Work item:
Give back each entry exactly as written, apart from the pictures.
=====
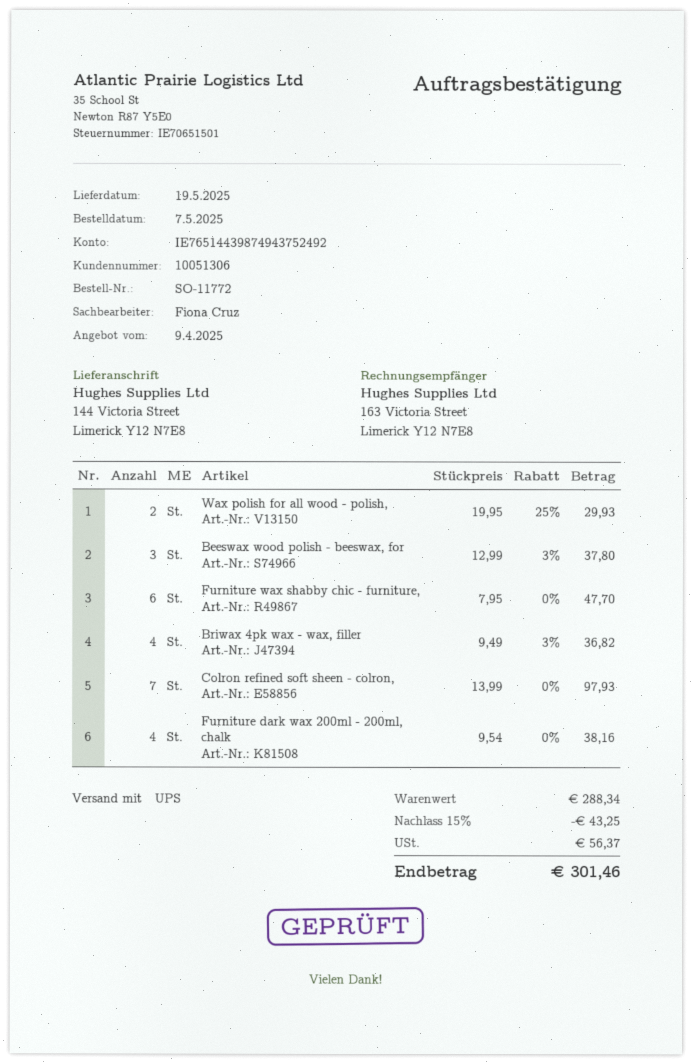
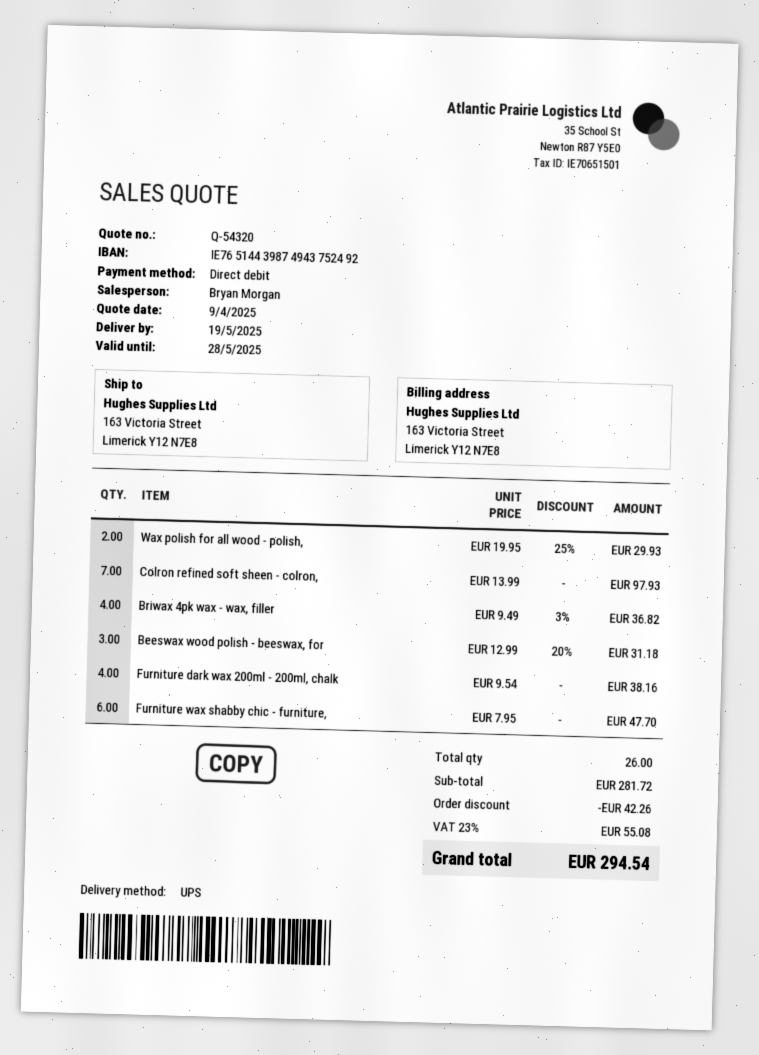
sales rep: Fiona Cruz -> Bryan Morgan
ship to: 144 Victoria Street, Limerick Y12 N7E8 -> 163 Victoria Street, Limerick Y12 N7E8
Beeswax wood polish - beeswax, for: 3 x 12.99 - 3% = 37.80 -> 3 x 12.99 - 20% = 31.18
subtotal: 288.34 -> 281.72
discount: 43.25 -> 42.26
tax: 56.37 -> 55.08
total: 301.46 -> 294.54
=====
Exercise answer:
sales rep: Fiona Cruz -> Bryan Morgan
ship to: 144 Victoria Street, Limerick Y12 N7E8 -> 163 Victoria Street, Limerick Y12 N7E8
Beeswax wood polish - beeswax, for: 3 x 12.99 - 3% = 37.80 -> 3 x 12.99 - 20% = 31.18
subtotal: 288.34 -> 281.72
discount: 43.25 -> 42.26
tax: 56.37 -> 55.08
total: 301.46 -> 294.54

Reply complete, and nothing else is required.